By default, each line is assigned a different style specified by a
'style cycle'. The *fmt* and line property parameters are only
necessary if you want explicit deviations from these defaults.
Alternatively, you can also change the style cycle using
:rc:`axes.prop_cycle`.
Parameters
----------
x, y : array-like or scalar
The horizontal / vertical coordinates of the data points.
*x* values are optional and default to ``range(len(y))``.
Commonly, these parameters are 1D arrays.
They can also be scalars, or two-dimensional (in that case, the
columns represent separate data sets).
These arguments cannot be passed as keywords.
fmt : str, optional
A format string, e.g. 'ro' for red circles. See the *Notes*
section for a full description of the format strings.
Format strings are just an abbreviation for quickly setting
basic line properties. All of these and more can also be
controlled by keyword arguments.
This argument cannot be passed as keyword.
data : indexable object, optional
An object with labelled data. If given, provide the label names to
plot in *x* and *y*.
.. note::
Technically there's a slight ambiguity in calls where the
second label is a valid *fmt*. ``plot('n', 'o', data=obj)``
could be ``plt(x, y)`` or ``plt(y, fmt)``. In such cases,
the former interpretation is chosen, but a warning is issued.

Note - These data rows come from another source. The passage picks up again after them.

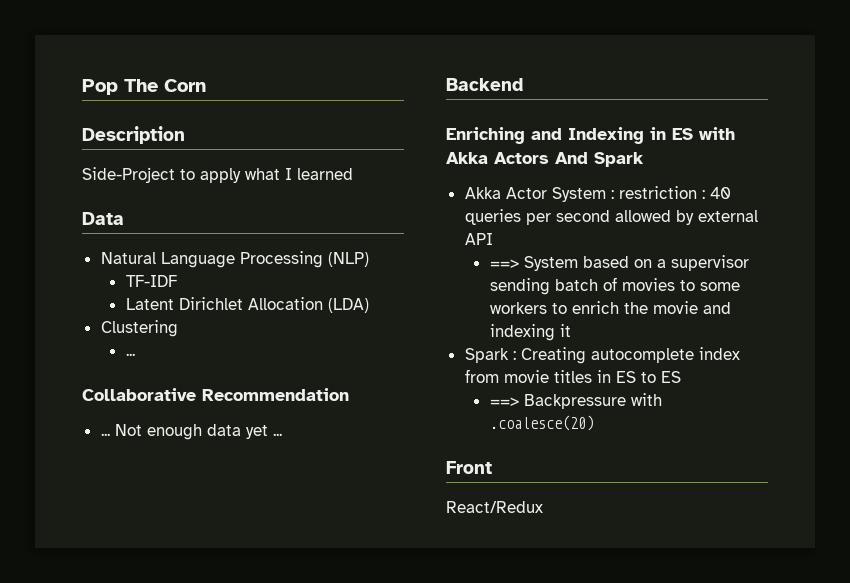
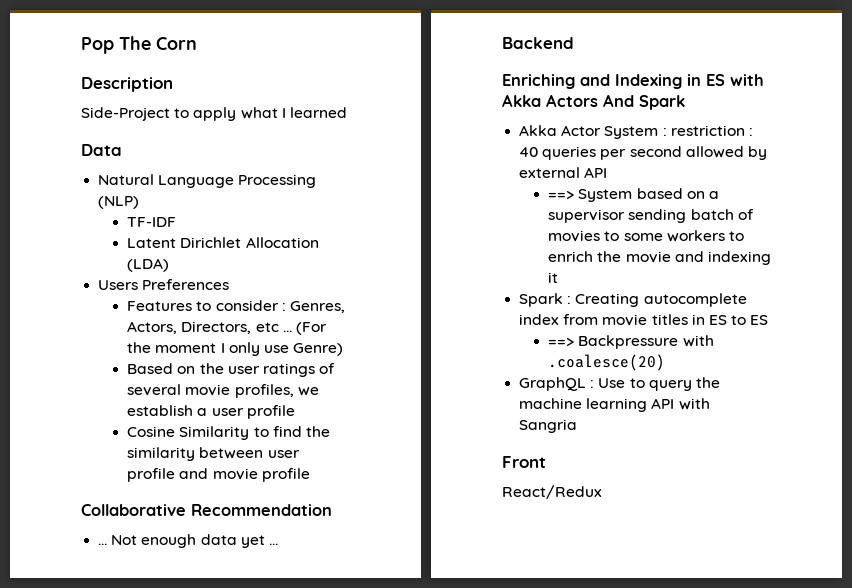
[100,320,178,337] [125,353,135,356] Clustering // ... -> [98,279,230,290] [127,300,345,313] [127,321,327,335] [127,342,344,356] [127,363,336,377] [127,384,319,398] [127,405,295,419] [127,426,330,440] [127,447,300,461] [127,468,310,482] Users Preferences // Features to consider : Genres, Actors, Directors, etc ... (For the moment I only use Genre) // Based on the user ratings of several movie profiles, we establish a user profile // Cosine Similarity to find the similarity between user profile and movie profile
(594, 423) none -> [519,377,720,391] [519,398,710,412] [519,419,578,433] // GraphQL : Use to query the machine learning API with Sangria

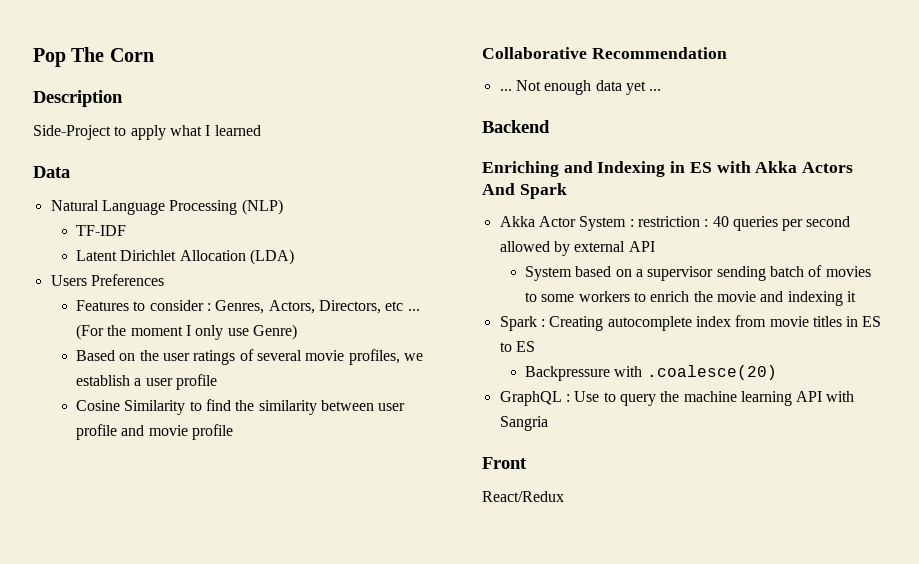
[548,191,575,199] ==> -> (655, 246) none
[548,338,575,346] ==> -> (535, 346) none

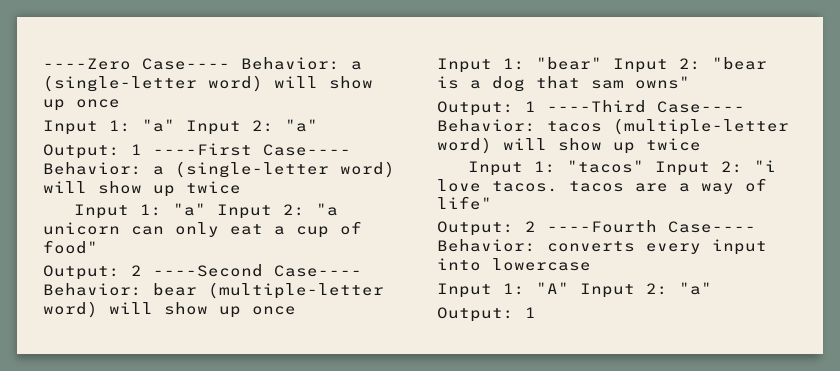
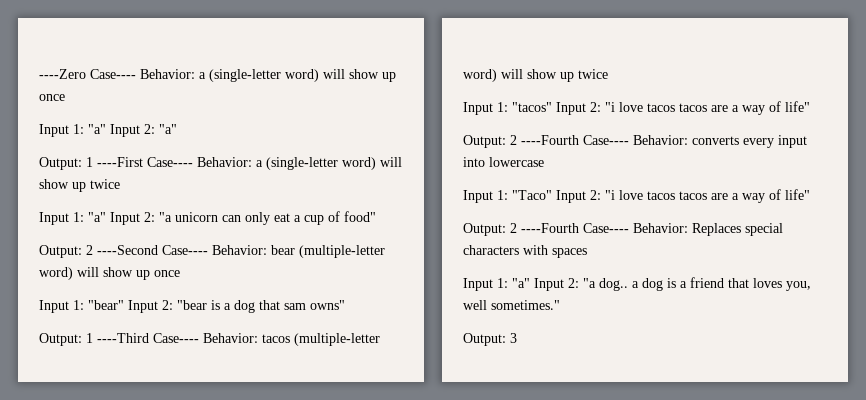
[492,181,558,192] tacos. -> [647,103,675,112] tacos
[536,282,712,298] [437,307,536,322] "A" Input 2: "a" // Output: 1 -> [512,189,810,203] [463,223,783,236] [463,245,587,258] [463,277,811,291] [463,300,560,310] [463,333,517,346] "Taco" Input 2: "i love tacos tacos are a way of life" // Output: 2 ----Fourth Case---- Behavior: Replaces special characters with spaces // Input 1: "a" Input 2: "a dog.. a dog is a friend that loves you, well sometimes." // Output: 3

You may suppress the warning by adding an empty format string
``plot('n', 'o', '', data=obj)``.
Returns
-------
list of `.Line2D`
A list of lines representing the plotted data.
Other Parameters
----------------
scalex, scaley : bool, default: True
These parameters determine if the view limits are adapted to the
data limits. The values are passed on to
`~.axes.Axes.autoscale_view`.
**kwargs : `.Line2D` properties, optional
*kwargs* are used to specify properties like a line label (for
auto legends), linewidth, antialiasing, marker face color.
Example::
>>> plot([1, 2, 3], [1, 2, 3], 'go-', label='line 1', linewidth=2)
>>> plot([1, 2, 3], [1, 4, 9], 'rs', label='line 2')
If you specify multiple lines with one plot call, the kwargs apply
to all those lines. In case the label object is iterable, each
element is used as labels for each set of data.
Here is a list of available `.Line2D` properties:
Properties:
agg_filter: a filter function, which takes a (m, n, 3) float array and a dpi value, and returns a (m, n, 3) array and two offsets from the bottom left corner of the image
alpha: scalar or None
animated: bool
antialiased or aa: bool
clip_box: `.Bbox`
clip_on: bool
clip_path: Patch or (Path, Transform) or None
color or c: color
dash_capstyle: `.CapStyle` or {'butt', 'projecting', 'round'}
dash_joinstyle: `.JoinStyle` or {'miter', 'round', 'bevel'}
dashes: sequence of floats (on/off ink in points) or (None, None)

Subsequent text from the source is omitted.